A doscientos cuatro años de la Reconquista, tanto tememos lo que pueda omitirse como lo que pueda afirmarse. Si lo primero, porque callar ante la auténtica grandeza es ruindad manifiesta e impiedad grave. Si lo segundo, porque las voces oficiales, cuando se expidan, tergiversarán el sentido real de la historia, trágica especialidad que ya vienen ejecutando impunemente.
De allí esta sencilla iniciativa. Cantar las proezas tales como fueron. Exaltar a los paradigmas que las protagonizaron, rescatar el sentido esencial de los acontecimientos, suscitar la emulación de los ejemplos nobles.
Importa aclarar al respecto que todos los personajes, los nombres y los hechos que aquí se retratan, gozan de documentada veracidad (…) Pero existieron —y esto es lo que queremos enfatizar— esos personajes que hoy, ganados por el prosaísmo y el espíritu de cálculo, más nos parecen salidos de la leyenda que de la historia. Existió una mesonera que increpó la pusilanimidad de quienes entregaron la plaza invadida, una esposa tucumana que recogió el fusil del esposo muerto, un fraile que se negó a cohonestar la ubicuidad del obispo, un soldado alemán muerto en combate, que por católico se pasó a las filas gauchas, desertando de las inglesas, un librero fogoso que abandonó los anaqueles y espada e mano murió en la liza. Existió el “ejército invisible” de los conjurados patriotas reconquistadores, y el manco francés que estuvo en la primera línea de fuego, o el incontenible catalán a quien no podían frenar los piquetes herejes. Existió el pueblo, que en nada se parece a lo que hoy demagógicamente así se llama; y existió el Caudillo, su paladín y su norte.
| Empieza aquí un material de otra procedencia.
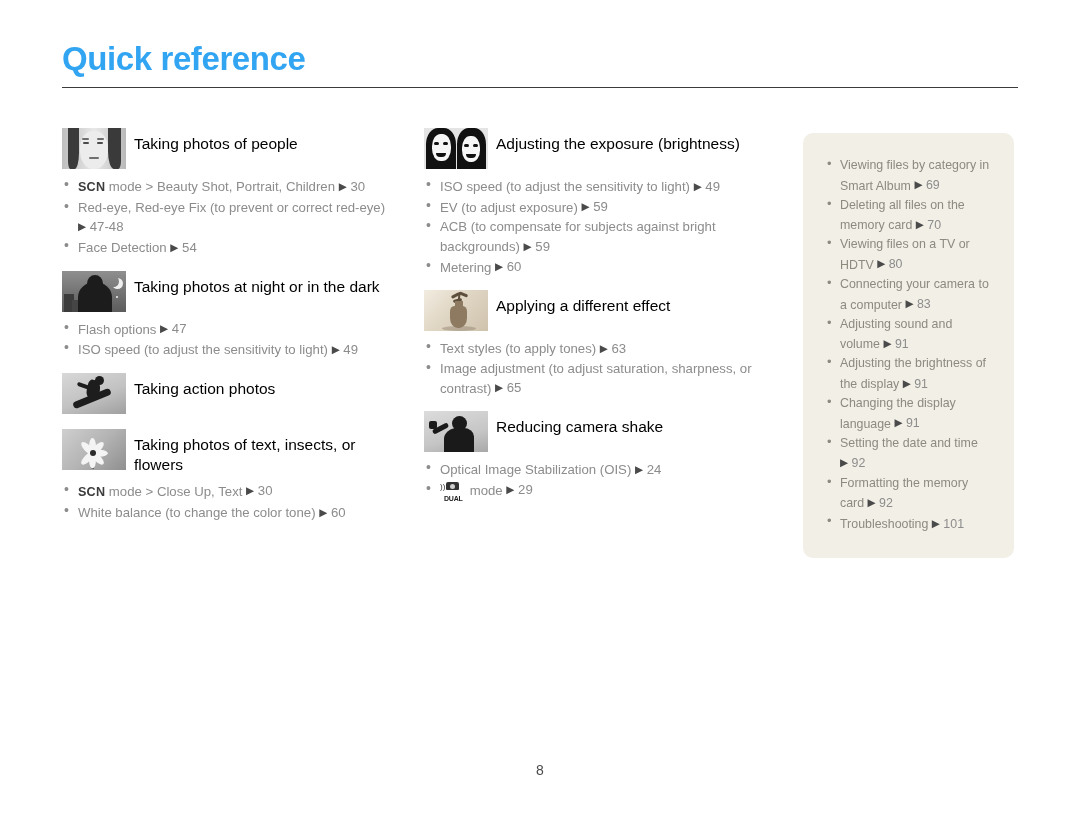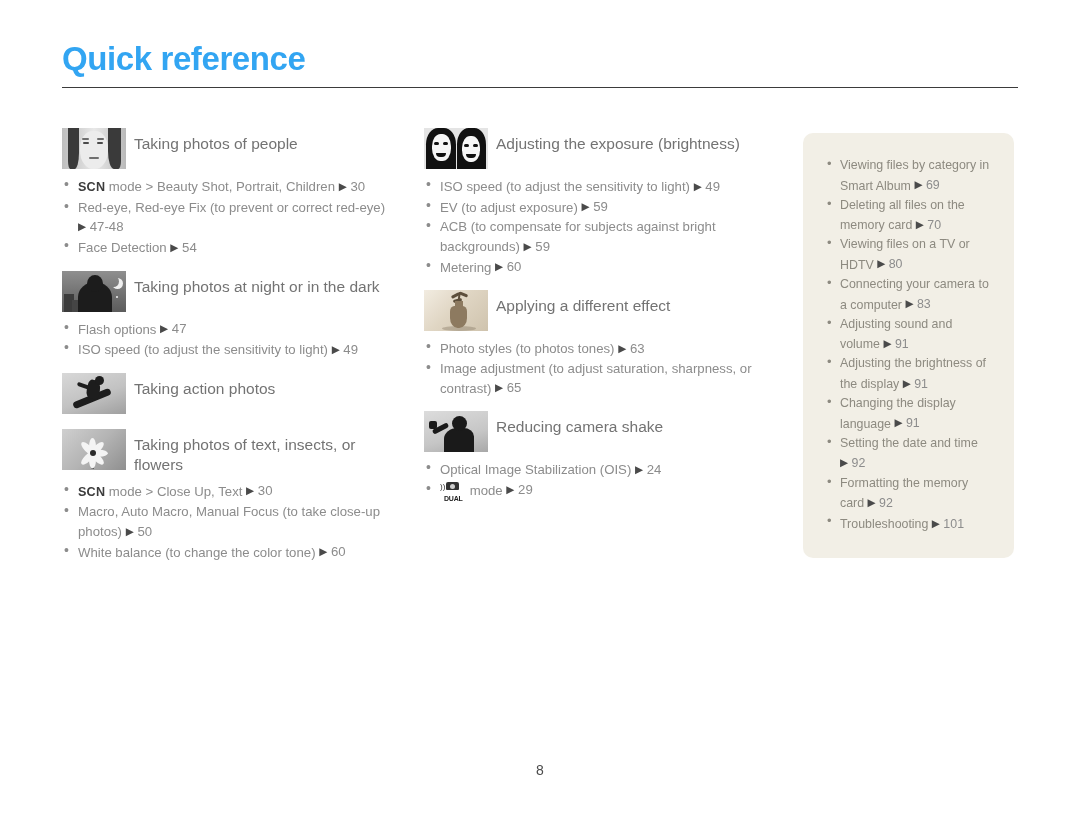--- a/index.html
+++ b/index.html
@@ -45,21 +45,21 @@
 
   
   .section { position: relative; margin-bottom: 14px; }
 
   .sec-head {
     position: relative;
     min-height: 42px;
     padding-left: 72px;
   }
   .sec-title {
-    color: #737373;
+    color: #000000;
     font-size: 15.5px;
     line-height: 20px;
     padding-top: 6px;
     display: block;
   }
 
   
   .thumb {
     position: absolute;
     left: 0;
@@ -414,21 +414,20 @@
           <div class="petal p4"></div>
           <div class="petal p5"></div>
           <div class="petal p6"></div>
           <div class="petal p7"></div>
           <div class="center"></div>
         </div>
         <span class="sec-title">Taking photos of text, insects, or flowers</span>
       </div>
       <ul class="blist">
         <li><span class="mode-tag">SCN</span><span> mode &gt; Close Up, Text </span><span class="pg"><span class="arrow">▶</span> 30</span></li>
-        <li><span>Macro, Auto Macro, Manual Focus (to take close-up photos) </span><span class="pg"><span class="arrow">▶</span> 50</span></li>
         <li><span>White balance (to change the color tone) </span><span class="pg"><span class="arrow">▶</span> 60</span></li>
       </ul>
     </div>
   </div>
 <div class="column" id="col-mid">
     <div class="section">
       <div class="sec-head">
         <div class="thumb thumb-bw">
           <div class="blk hair1"></div>
           <div class="blk hair2"></div>
@@ -457,21 +456,21 @@
           <div class="branch"></div>
           <div class="leaf l1"></div>
           <div class="leaf l2"></div>
           <div class="leaf l3"></div>
           <div class="neck"></div>
           <div class="vase"></div>
         </div>
         <span class="sec-title">Applying a different effect</span>
       </div>
       <ul class="blist">
-        <li><span>Photo styles (to photos tones) </span><span class="pg"><span class="arrow">▶</span> 63</span></li>
+        <li><span>Text styles (to apply tones) </span><span class="pg"><span class="arrow">▶</span> 63</span></li>
         <li><span>Image adjustment (to adjust saturation, sharpness, or contrast) </span><span class="pg"><span class="arrow">▶</span> 65</span></li>
       </ul>
     </div>
     <div class="section">
       <div class="sec-head">
         <div class="thumb thumb-shake">
           <div class="hand"></div>
           <div class="armup"></div>
           <div class="torso"></div>
           <div class="hd"></div>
Existió Buenos Aires. A mí no se me hace cuento, como en el famoso poema borgiano. Se me hace lágrima y herida y esperanza.
Llanto por el bien perdido y nostálgicamente añorado. Ese “¡ay de ti!” que dijera Anzoátegui, con licencia garcilasiana para utilizar el ubi sunt. Herida porque la cicatriz me dura, del dolor patrio abierto en el costado, que diagnosticaron los versos marechalianos. Pero también y siempre, empecinadamente, la esperanza. Porque Buenos Aires se llama Ciudad de la Santísima Trinidad, y donde está Dios en su inefable triplicidad y unicidad, no puede sino caber la esperanza.
A veces, es cierto, recorriendo sus calles en el trajín de los días y ante la pringue intolerable que ha ganado a sus habitantes y a su paisaje todo, parecería que se desvanece completamente cualquier expectativa o promisoria espera. Sin embargo, sea por una sobreviviente esquina sin ochava, por un campanario cuya visión no empaña cablerío alguno, por un portón macizo con herrajes negros, un muro de ladrillos enormes, o un indeclinable altar vuelto al Señor, jerárquicamente, algo me hace presentir que, desde alguna azotea o desde alguna plaza, se gritará de nuevo y para siempre la voz de Reconquista.